Last night the Security section of CNET News ran the following report of a breach by Edward Moyer:
Epsilon, which manages e-mail communications for TiVo, JP Morgan Chase, Capital One Financial, US Bank, the Kroger grocery chain, and other clients, said this week that it suffered a security breach that revealed data on some of its clients' customers.
Epsilon, which says it sends 40 billion e-mails annually, released a statement yesterday saying that on March 30 it detected an "unauthroized entry" [sic] into its system that exposed customer names and e-mail addresses. The company said "no other personal identifiable information associated with those names was at risk."
Bloomberg reported that an Epsilon representative would not say how many other clients might be affected, citing an ongoing investigation.
While this is clearly interesting on its own merits, my attention was drawn to Moyer’s account of how some of these businesses reacted when they were informed of the situation by Epsilon. Kroger’s strategy was to use electronic mail to deliver a short message:
Kroger wants to remind you not to open e-mails from senders you do not know. Also, Kroger would never ask you to e-mail personal information such as credit card numbers or social security numbers. If you receive such a request, it did not come from Kroger and should be deleted.
While this does not say anything that readers should not know, it provides a useful reminder through the very channel that had been placed at risk. This amounts of a vote of confidence in Epsilon’s statement and their approach to managing electronic mail. It is also likely to be seen by those who matter the most.
This strikes me as a far better understanding of “customer relationship management” than the actions of Chase and Capital One, each of which simply posted the information on their respective Web sites. Chase did a relatively poor job of directing attention. The notice is on the home page in the form: “Please read important message to all Chase customers LEARN MORE.” Most critical is that this summary should have been more informative. Many (probably myself included) would view this with suspicion as being just another pitch to sell something. In my case, though, I would never see the message, since, as a Chase customer, I tend to go directly to the My Accounts page. Not only is there no notice of the problem on that page, but also there is not a message in the internal Secure Message Center alerting me that a problem may exist. Capital One, however, turned out to be even worse, since they do not even provide a pointer to their message on their home page.
It seems to me that the main conclusion to draw from this comparison is that Kroger gave more thought to communicating with their customers than either Chase or Capital One did. One reason may be that Kroger has to deal with its customers as grocery shoppers on a week-by-week basis, if not with greater frequency. The financial sector, on the other hand, does not think about engaging with customers with such frequency. As a corollary this means that businesses in the financial sector “understand” (scare quotes intended) their customers by analyzing databases, while Kroger’s may actually try to establish understanding through engagement on the floor of their outlets.

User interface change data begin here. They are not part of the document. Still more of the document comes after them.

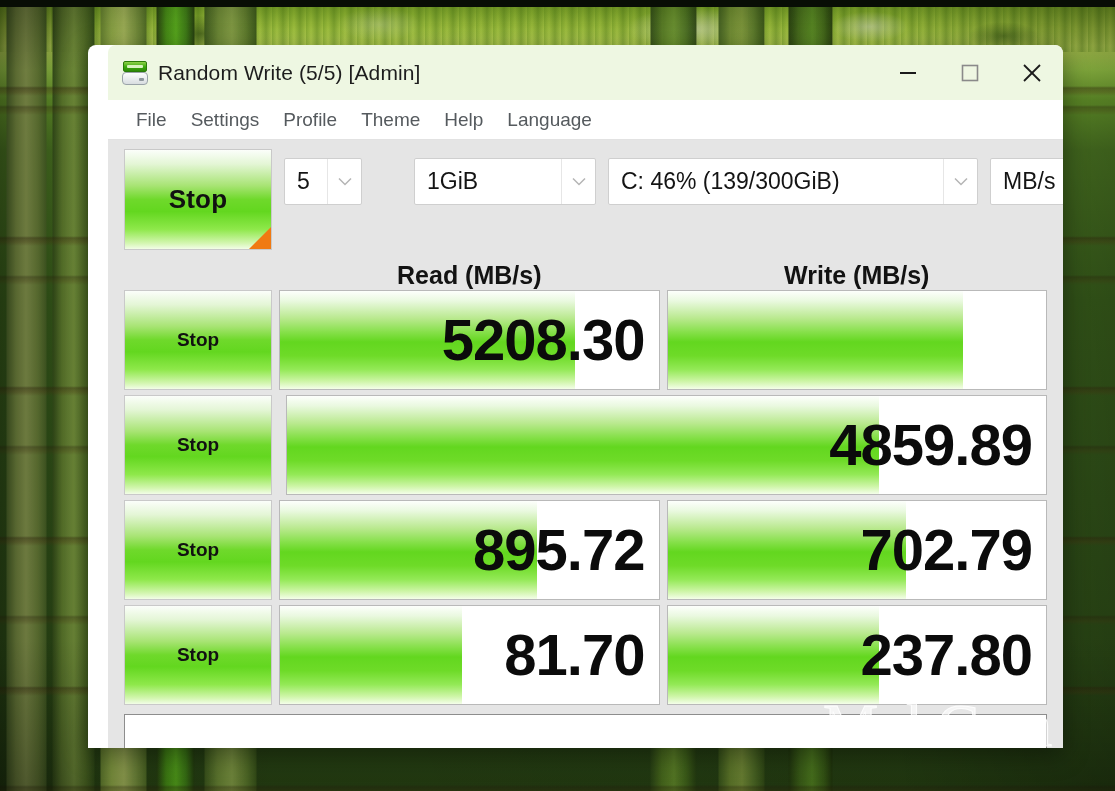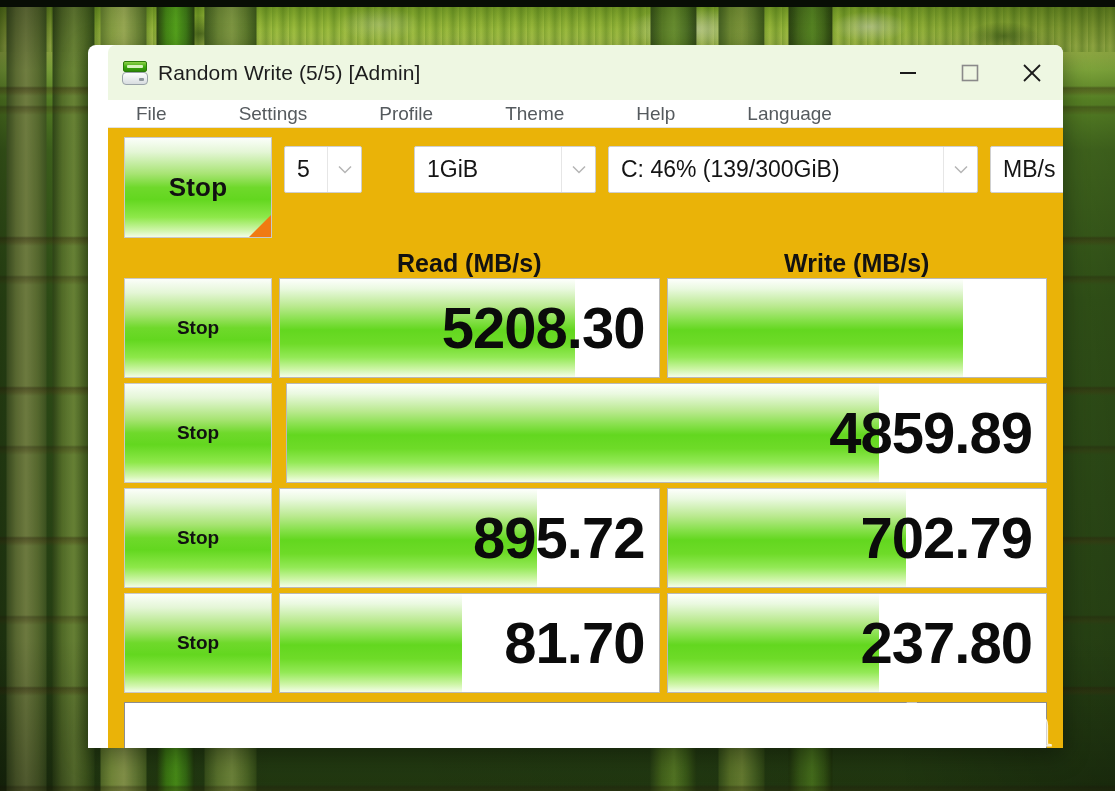"File" .menubar { gap: 48px -> none; height: 28px -> 40px }
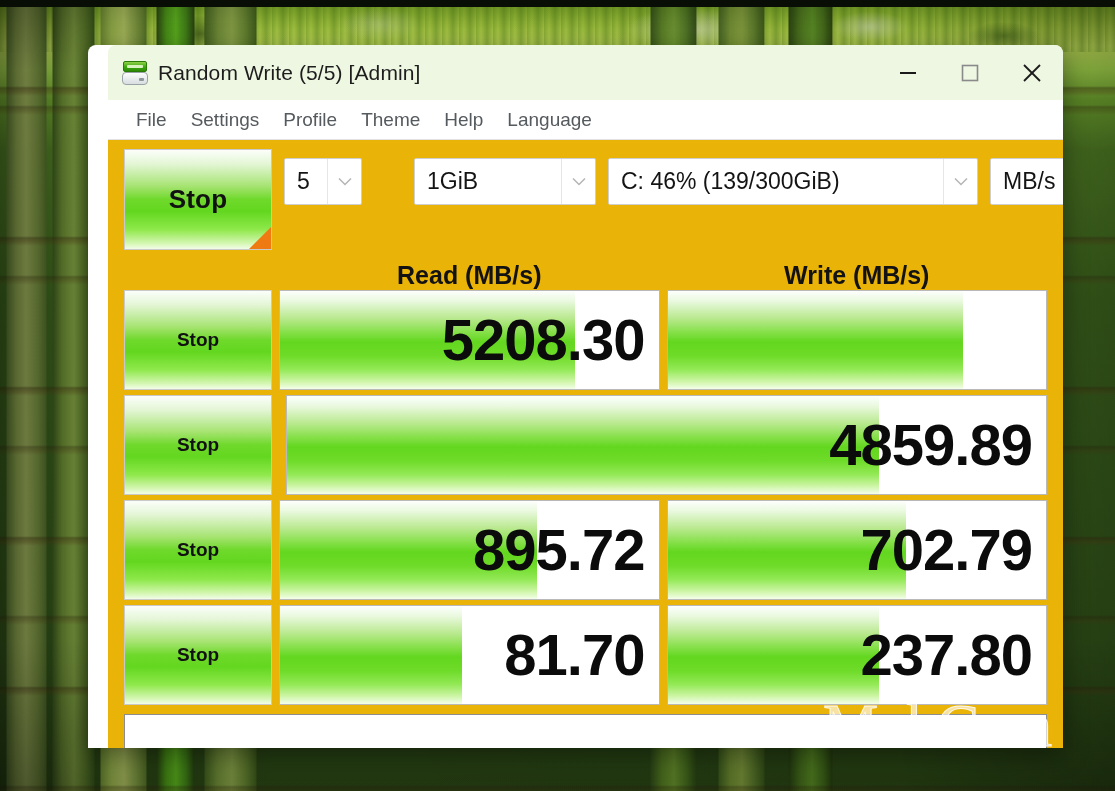"Stop" .win-body { background: #eab308 -> #e5e5e5 }
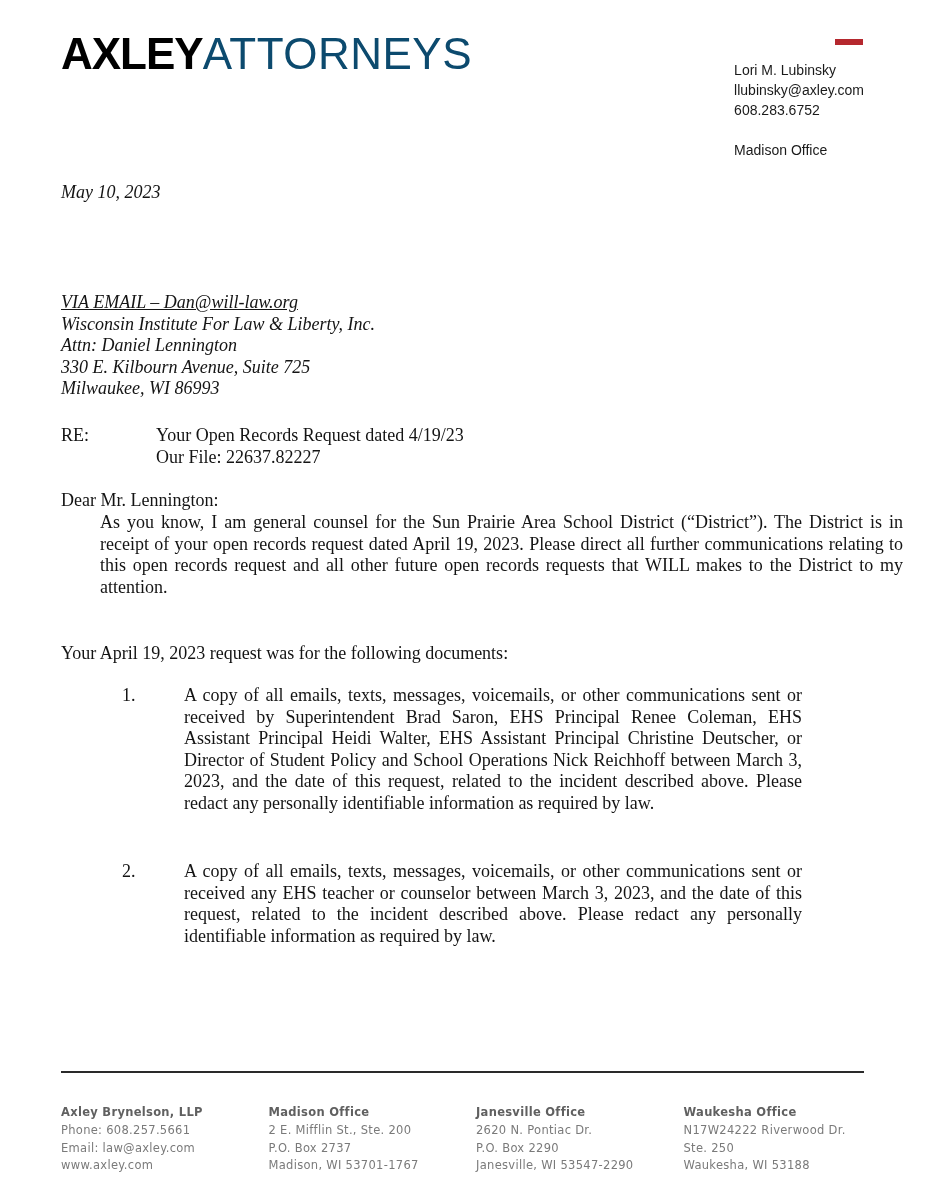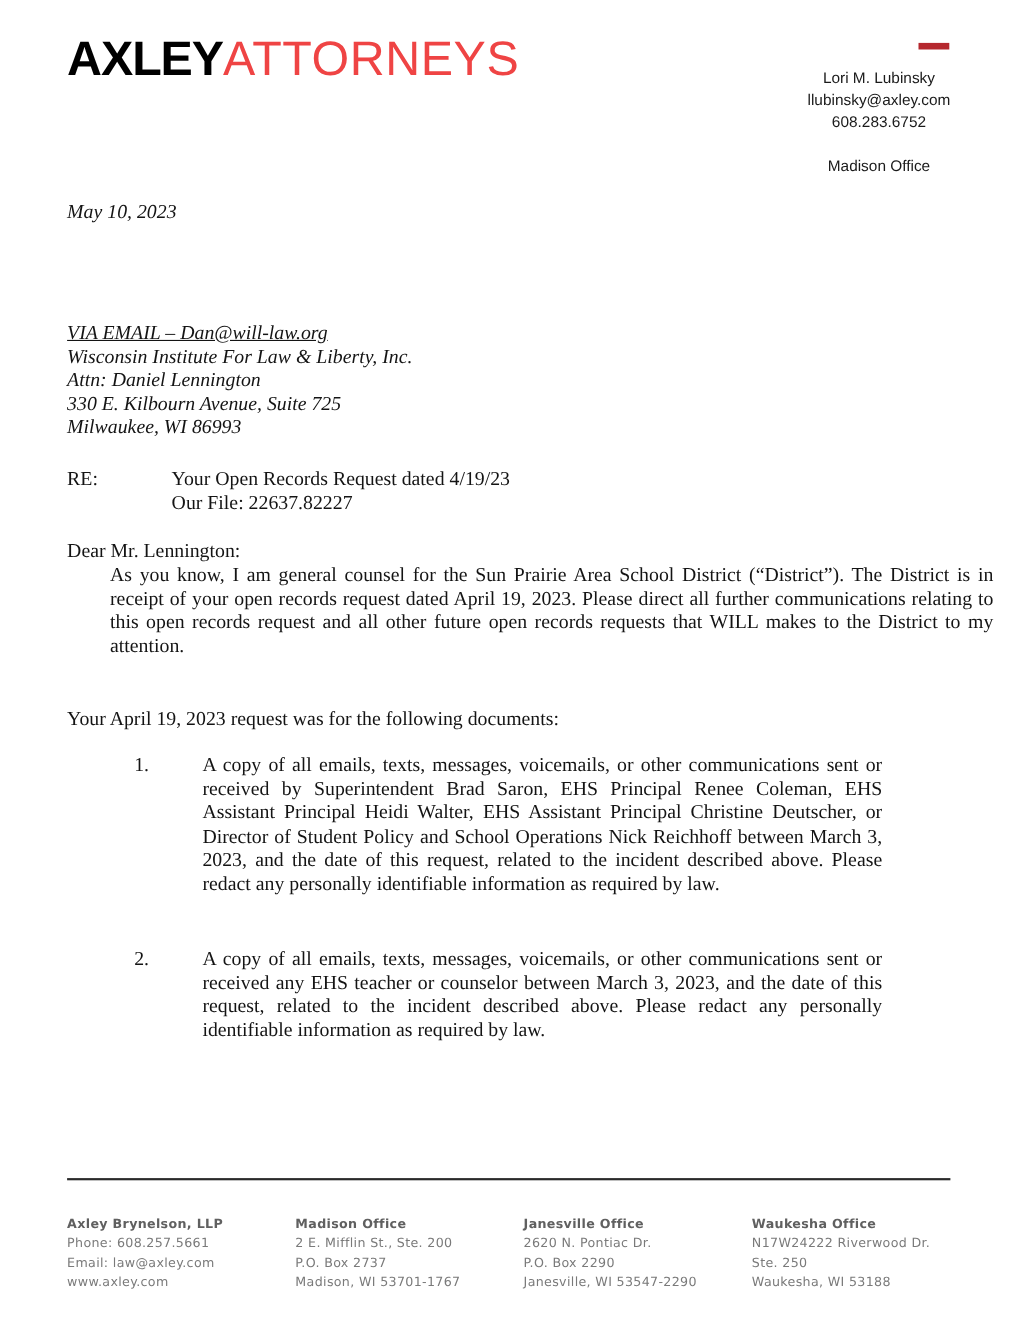"ATTORNEYS" .logo .light { color: #ef4444 -> #0c4a6e }
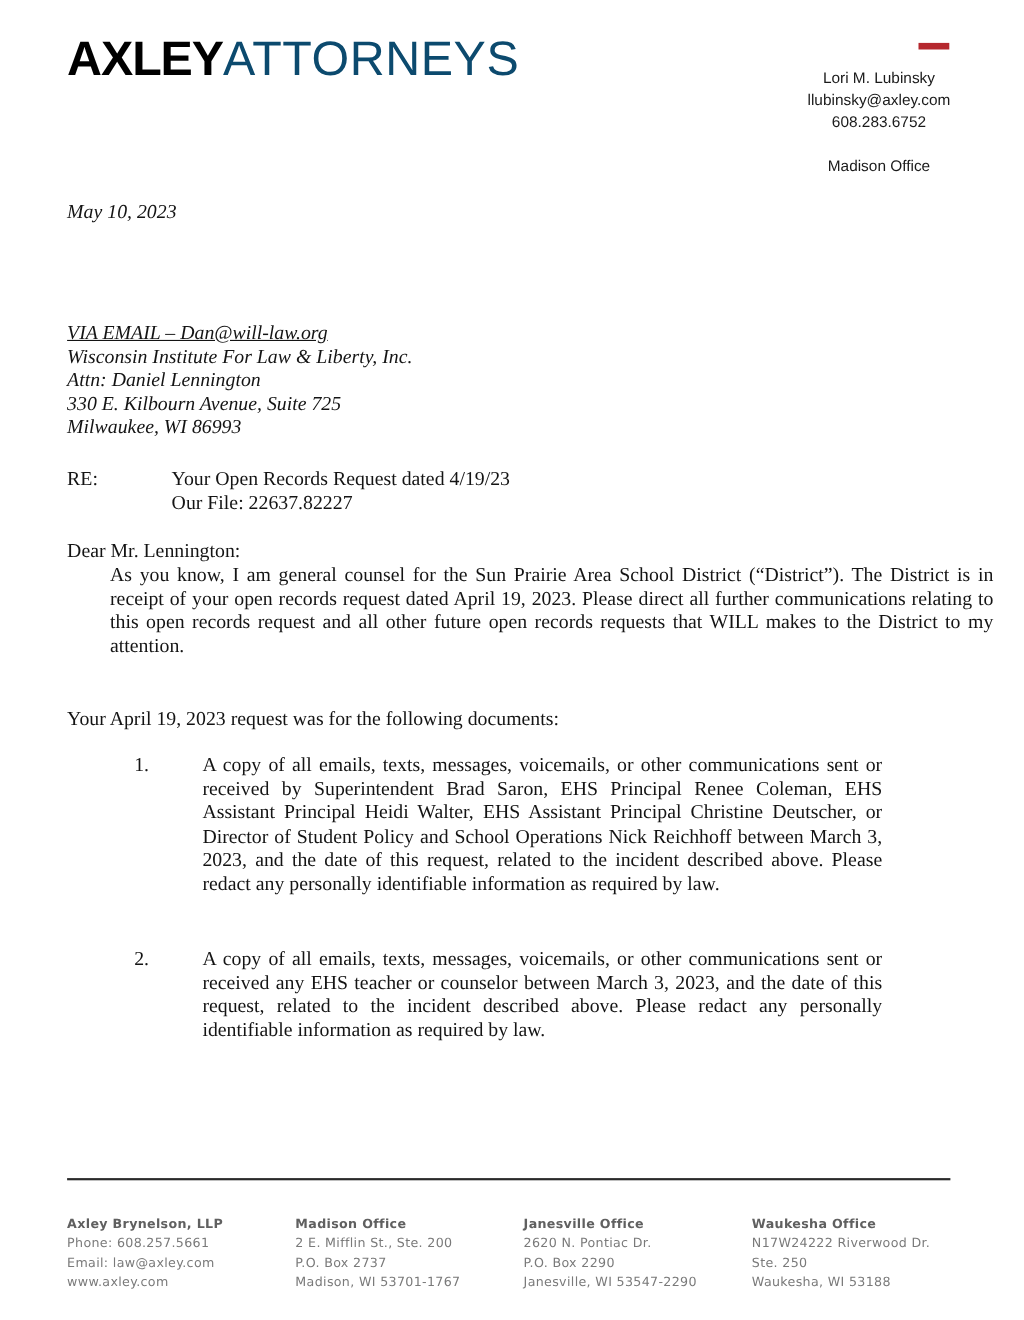"Lori M. Lubinsky" .sender { text-align: center -> left }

I would further suggest that Capital One, in particular, seems to feel that it is important to invest its resources in advertising to bring in more customers than in engaging in any meaningful way with the customers it already has (perhaps because they think of engagement in terms of selling more stuff rather than providing the services associated with that stuff). This may be yet another lens through which we can examine the state of our current economic problems and our prospects for recovery.